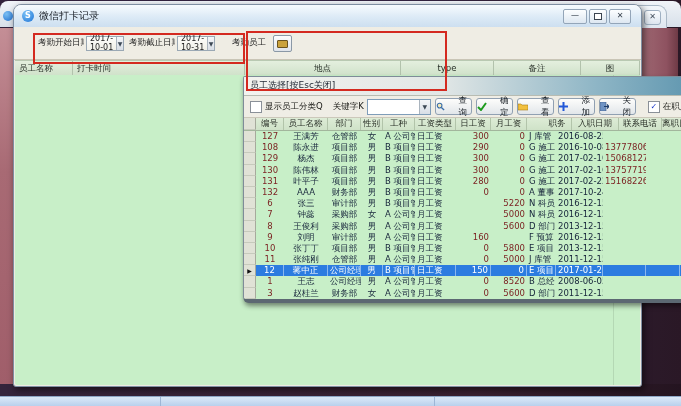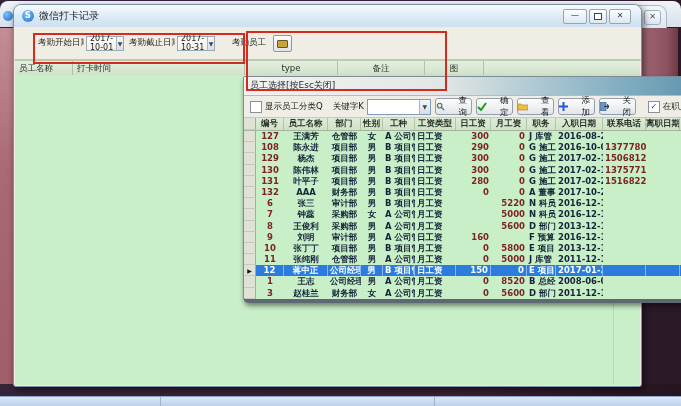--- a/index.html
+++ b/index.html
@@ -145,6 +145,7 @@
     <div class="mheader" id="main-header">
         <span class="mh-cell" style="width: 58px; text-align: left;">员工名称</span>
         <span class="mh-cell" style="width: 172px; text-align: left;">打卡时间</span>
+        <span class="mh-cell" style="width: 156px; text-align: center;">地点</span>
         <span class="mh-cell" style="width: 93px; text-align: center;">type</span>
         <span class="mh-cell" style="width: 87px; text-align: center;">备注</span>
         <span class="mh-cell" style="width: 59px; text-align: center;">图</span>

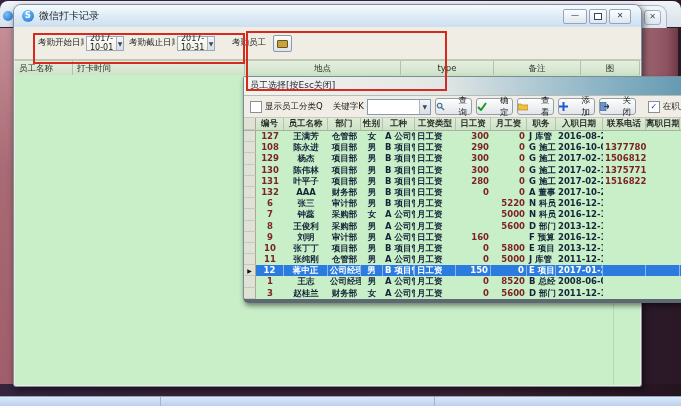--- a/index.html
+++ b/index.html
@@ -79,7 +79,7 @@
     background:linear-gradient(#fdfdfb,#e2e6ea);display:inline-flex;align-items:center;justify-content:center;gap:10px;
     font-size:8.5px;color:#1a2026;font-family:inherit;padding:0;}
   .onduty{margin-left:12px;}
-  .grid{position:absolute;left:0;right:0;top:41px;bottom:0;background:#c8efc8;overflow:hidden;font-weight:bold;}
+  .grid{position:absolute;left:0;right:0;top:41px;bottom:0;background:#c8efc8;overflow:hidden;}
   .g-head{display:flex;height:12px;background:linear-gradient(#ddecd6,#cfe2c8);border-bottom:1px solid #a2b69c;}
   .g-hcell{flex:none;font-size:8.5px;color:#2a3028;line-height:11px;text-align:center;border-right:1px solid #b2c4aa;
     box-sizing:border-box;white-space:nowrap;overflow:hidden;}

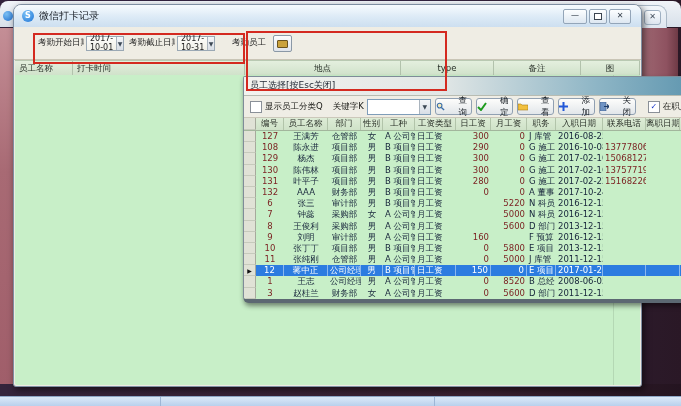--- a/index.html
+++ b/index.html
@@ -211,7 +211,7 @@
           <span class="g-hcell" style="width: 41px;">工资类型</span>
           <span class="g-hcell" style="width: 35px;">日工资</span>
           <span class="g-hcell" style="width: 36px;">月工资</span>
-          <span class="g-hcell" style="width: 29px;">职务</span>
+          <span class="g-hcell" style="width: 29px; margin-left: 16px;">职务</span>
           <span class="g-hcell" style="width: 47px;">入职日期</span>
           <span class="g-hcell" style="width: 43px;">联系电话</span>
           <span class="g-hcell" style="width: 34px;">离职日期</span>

━━━

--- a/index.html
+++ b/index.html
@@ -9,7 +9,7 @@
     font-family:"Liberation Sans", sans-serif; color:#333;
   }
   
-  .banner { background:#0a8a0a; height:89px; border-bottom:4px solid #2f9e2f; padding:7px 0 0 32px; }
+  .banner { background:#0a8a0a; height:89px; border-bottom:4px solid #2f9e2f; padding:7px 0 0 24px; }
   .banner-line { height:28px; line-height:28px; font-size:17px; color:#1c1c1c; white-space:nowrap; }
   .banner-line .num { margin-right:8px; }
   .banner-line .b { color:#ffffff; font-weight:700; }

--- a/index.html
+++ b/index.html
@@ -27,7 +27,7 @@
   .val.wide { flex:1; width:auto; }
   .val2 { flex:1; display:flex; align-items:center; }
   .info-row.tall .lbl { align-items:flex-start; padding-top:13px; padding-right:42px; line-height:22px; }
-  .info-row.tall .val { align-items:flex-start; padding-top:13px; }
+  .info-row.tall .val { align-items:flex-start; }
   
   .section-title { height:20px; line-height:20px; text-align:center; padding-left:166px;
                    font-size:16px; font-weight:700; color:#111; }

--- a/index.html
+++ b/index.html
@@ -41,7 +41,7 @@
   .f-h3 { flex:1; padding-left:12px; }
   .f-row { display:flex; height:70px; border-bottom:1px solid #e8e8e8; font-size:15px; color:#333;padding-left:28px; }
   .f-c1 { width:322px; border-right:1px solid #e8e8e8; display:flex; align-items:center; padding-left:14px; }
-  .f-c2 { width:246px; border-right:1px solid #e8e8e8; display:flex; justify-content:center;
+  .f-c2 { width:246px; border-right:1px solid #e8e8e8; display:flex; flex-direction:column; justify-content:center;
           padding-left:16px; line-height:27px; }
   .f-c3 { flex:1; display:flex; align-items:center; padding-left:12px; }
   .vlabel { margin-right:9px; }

━━━

**TASK GOAL**
Locate the lines above that contain "start" and copy them.

**RESULT FOR THIS TASK**
   .info-row.tall .lbl { align-items:flex-start; padding-top:13px; padding-right:42px; line-height:22px; }
-  .info-row.tall .val { align-items:flex-start; padding-top:13px; }
+  .info-row.tall .val { align-items:flex-start; }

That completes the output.